WHAT NEEDS TO BE DONE: Leave out the pictures and copy each record below exactly.

EXERCISE INPUTS:
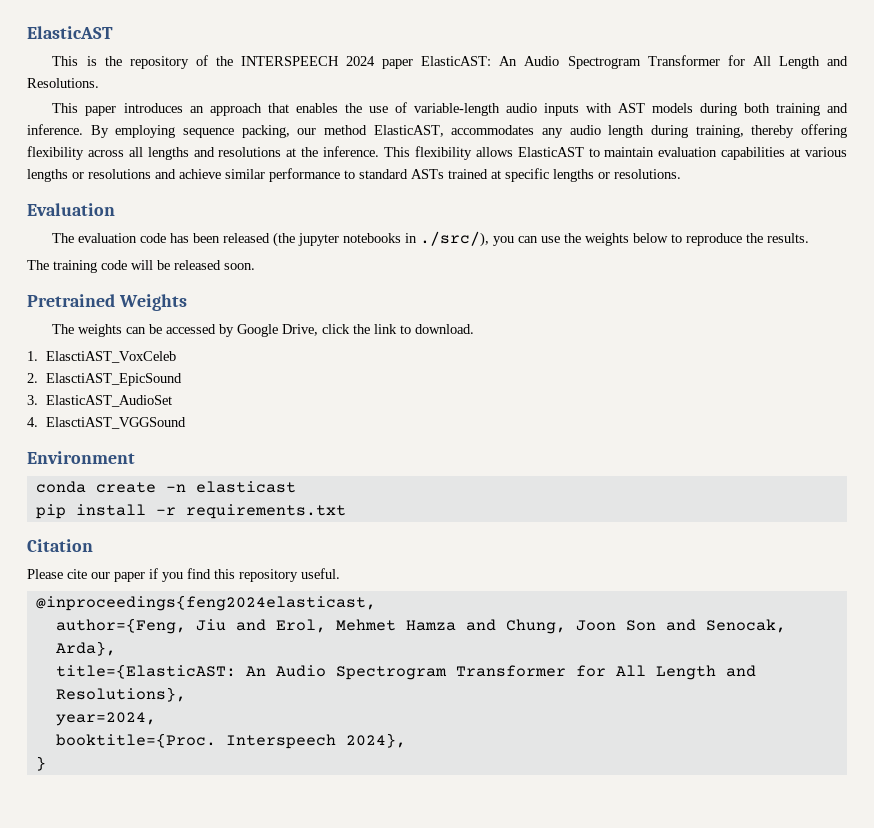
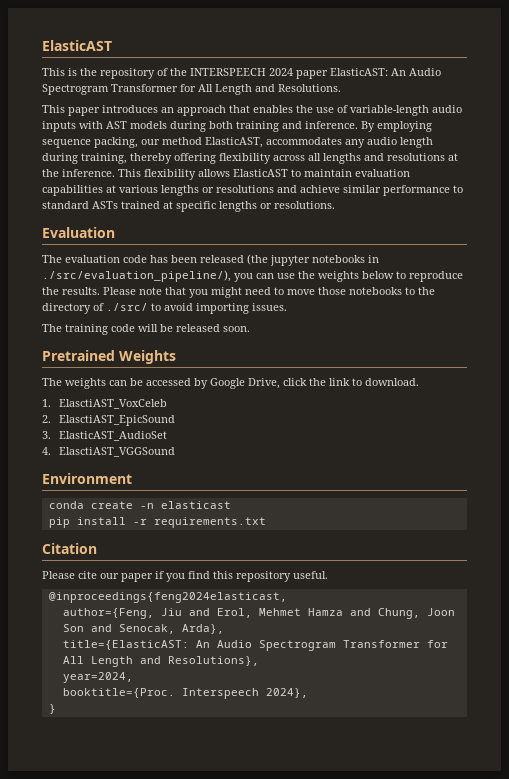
- The evaluation code has been released (the jupyter notebooks in ./src/), you can use the weights below to reproduce the results.
+ The evaluation code has been released (the jupyter notebooks in ./src/evaluation_pipeline/), you can use the weights below to reproduce the results. Please note that you might need to move those notebooks to the directory of ./src/ to avoid importing issues.

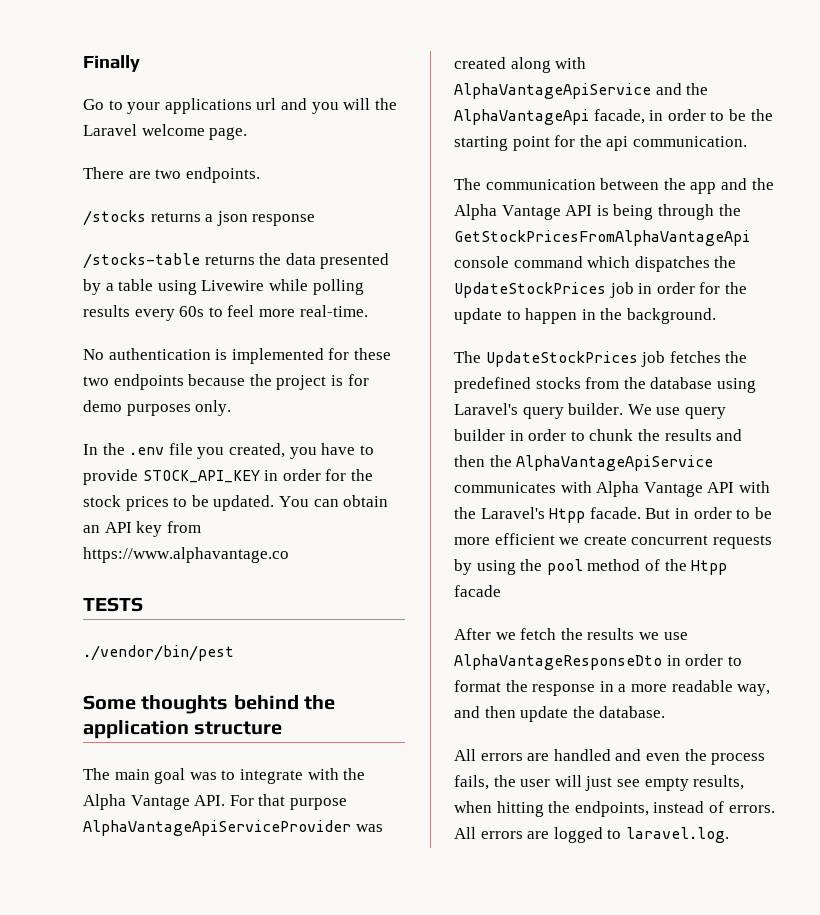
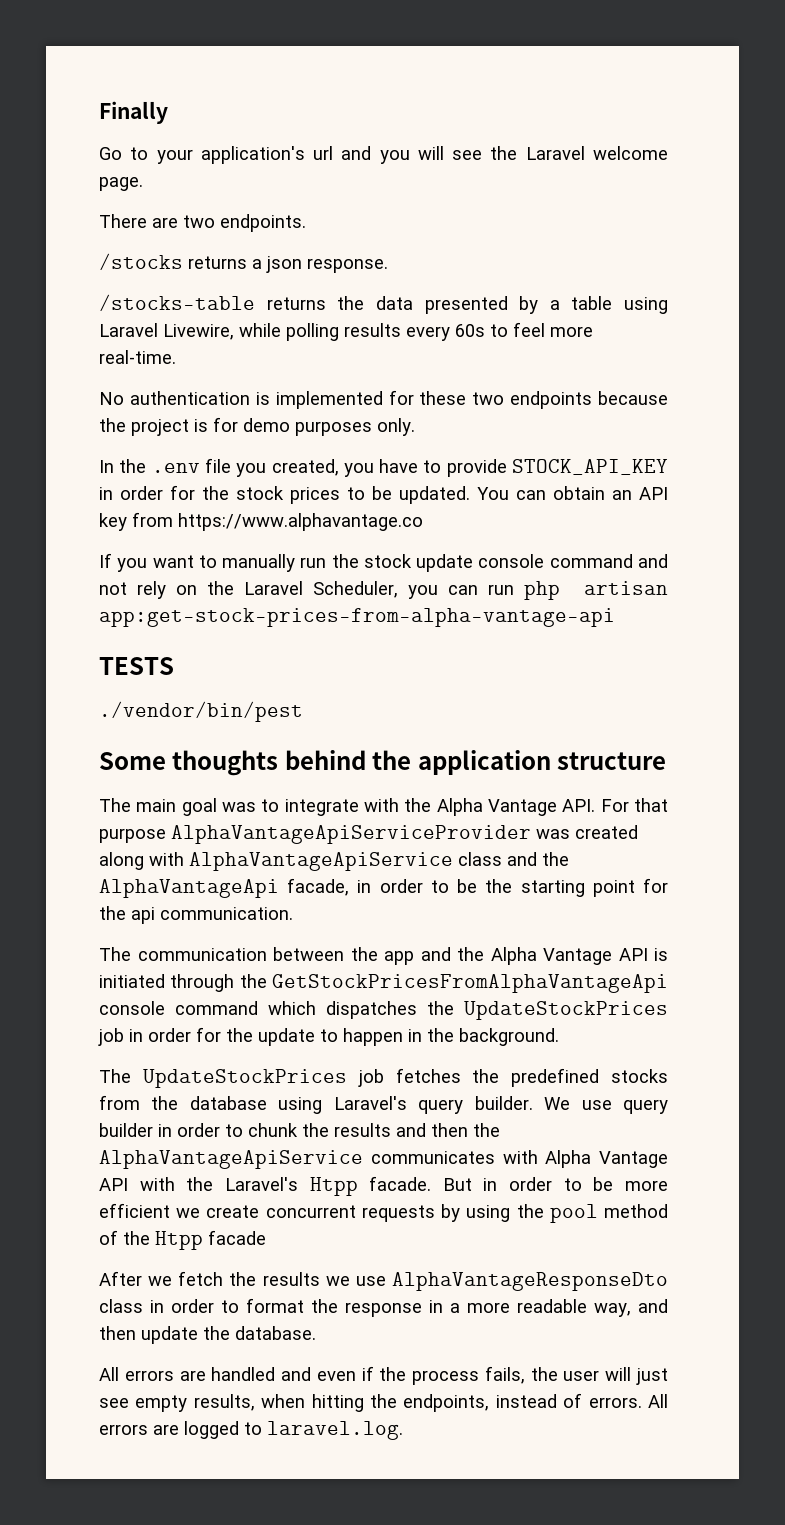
- Go to your applications url and you will the Laravel welcome page.
+ Go to your application's url and you will see the Laravel welcome page.
- /stocks returns a json response
+ /stocks returns a json response.
- /stocks-table returns the data presented by a table using Livewire while polling results every 60s to feel more real-time.
+ /stocks-table returns the data presented by a table using Laravel Livewire, while polling results every 60s to feel more real-time.
+ If you want to manually run the stock update console command and not rely on the Laravel Scheduler, you can run php artisan app:get-stock-prices-from-alpha-vantage-api
- The main goal was to integrate with the Alpha Vantage API. For that purpose AlphaVantageApiServiceProvider was created along with AlphaVantageApiService and the AlphaVantageApi facade, in order to be the starting point for the api communication.
+ The main goal was to integrate with the Alpha Vantage API. For that purpose AlphaVantageApiServiceProvider was created along with AlphaVantageApiService class and the AlphaVantageApi facade, in order to be the starting point for the api communication.
- The communication between the app and the Alpha Vantage API is being through the GetStockPricesFromAlphaVantageApi console command which dispatches the UpdateStockPrices job in order for the update to happen in the background.
+ The communication between the app and the Alpha Vantage API is initiated through the GetStockPricesFromAlphaVantageApi console command which dispatches the UpdateStockPrices job in order for the update to happen in the background.
- After we fetch the results we use AlphaVantageResponseDto in order to format the response in a more readable way, and then update the database.
+ After we fetch the results we use AlphaVantageResponseDto class in order to format the response in a more readable way, and then update the database.
- All errors are handled and even the process fails, the user will just see empty results, when hitting the endpoints, instead of errors.
+ All errors are handled and even if the process fails, the user will just see empty results, when hitting the endpoints, instead of errors.

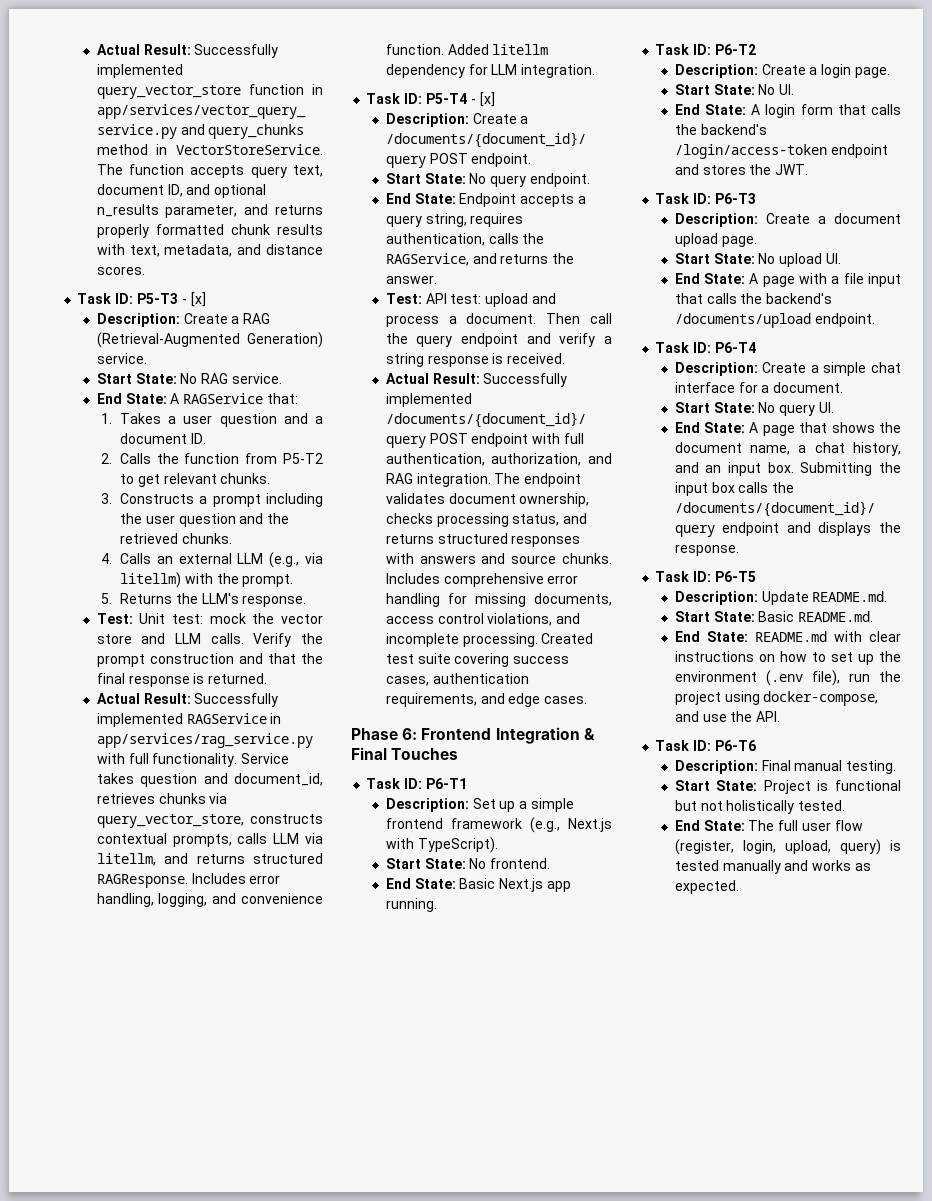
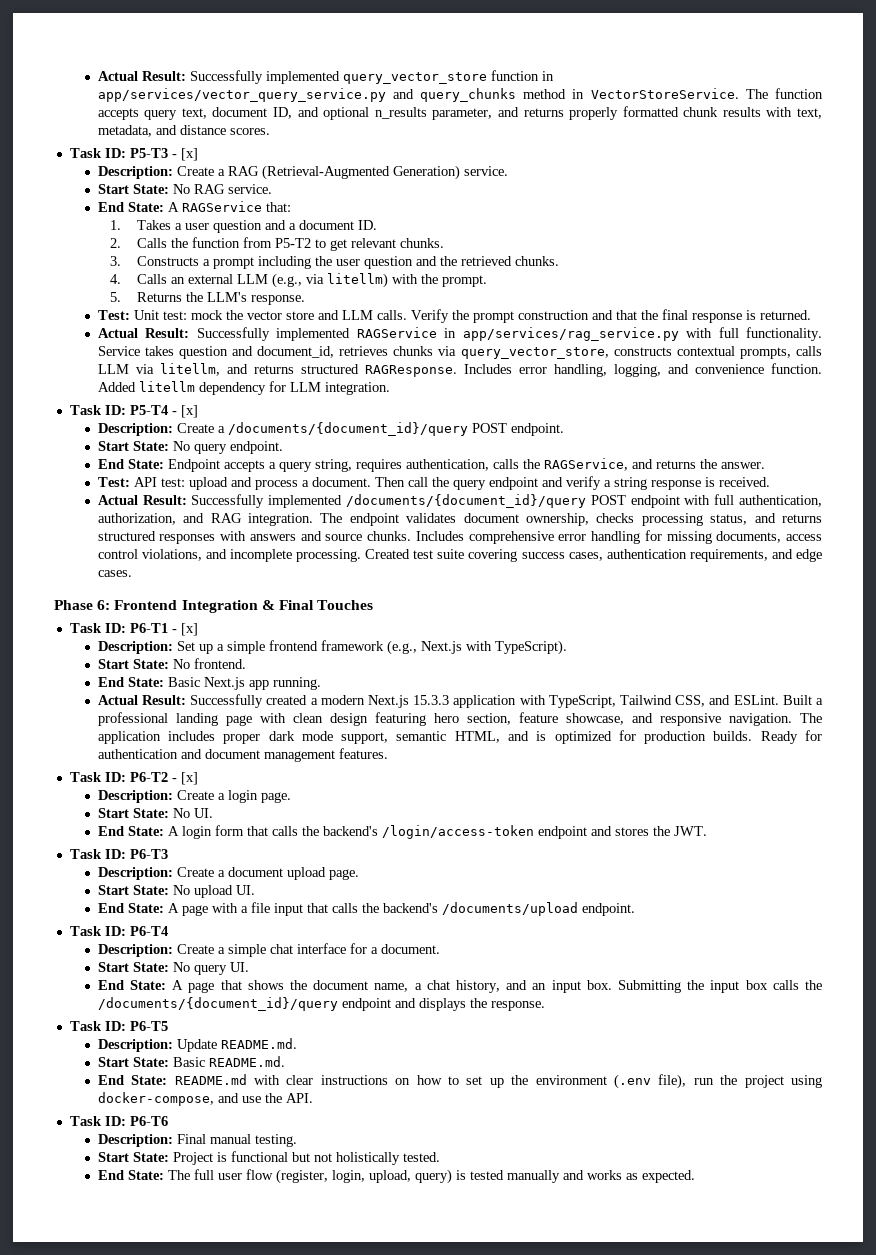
- Task ID: P6-T1
+ Task ID: P6-T1 - [x]
+ Actual Result: Successfully created a modern Next.js 15.3.3 application with TypeScript, Tailwind CSS, and ESLint. Built a professional landing page with clean design featuring hero section, feature showcase, and responsive navigation. The application includes proper dark mode support, semantic HTML, and is optimized for production builds. Ready for authentication and document management features.
- Task ID: P6-T2
+ Task ID: P6-T2 - [x]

SOLUTION TO THIS TASK:
- The evaluation code has been released (the jupyter notebooks in ./src/), you can use the weights below to reproduce the results.
+ The evaluation code has been released (the jupyter notebooks in ./src/evaluation_pipeline/), you can use the weights below to reproduce the results. Please note that you might need to move those notebooks to the directory of ./src/ to avoid importing issues.

- Go to your applications url and you will the Laravel welcome page.
+ Go to your application's url and you will see the Laravel welcome page.
- /stocks returns a json response
+ /stocks returns a json response.
- /stocks-table returns the data presented by a table using Livewire while polling results every 60s to feel more real-time.
+ /stocks-table returns the data presented by a table using Laravel Livewire, while polling results every 60s to feel more real-time.
+ If you want to manually run the stock update console command and not rely on the Laravel Scheduler, you can run php artisan app:get-stock-prices-from-alpha-vantage-api
- The main goal was to integrate with the Alpha Vantage API. For that purpose AlphaVantageApiServiceProvider was created along with AlphaVantageApiService and the AlphaVantageApi facade, in order to be the starting point for the api communication.
+ The main goal was to integrate with the Alpha Vantage API. For that purpose AlphaVantageApiServiceProvider was created along with AlphaVantageApiService class and the AlphaVantageApi facade, in order to be the starting point for the api communication.
- The communication between the app and the Alpha Vantage API is being through the GetStockPricesFromAlphaVantageApi console command which dispatches the UpdateStockPrices job in order for the update to happen in the background.
+ The communication between the app and the Alpha Vantage API is initiated through the GetStockPricesFromAlphaVantageApi console command which dispatches the UpdateStockPrices job in order for the update to happen in the background.
- After we fetch the results we use AlphaVantageResponseDto in order to format the response in a more readable way, and then update the database.
+ After we fetch the results we use AlphaVantageResponseDto class in order to format the response in a more readable way, and then update the database.
- All errors are handled and even the process fails, the user will just see empty results, when hitting the endpoints, instead of errors.
+ All errors are handled and even if the process fails, the user will just see empty results, when hitting the endpoints, instead of errors.

- Task ID: P6-T1
+ Task ID: P6-T1 - [x]
+ Actual Result: Successfully created a modern Next.js 15.3.3 application with TypeScript, Tailwind CSS, and ESLint. Built a professional landing page with clean design featuring hero section, feature showcase, and responsive navigation. The application includes proper dark mode support, semantic HTML, and is optimized for production builds. Ready for authentication and document management features.
- Task ID: P6-T2
+ Task ID: P6-T2 - [x]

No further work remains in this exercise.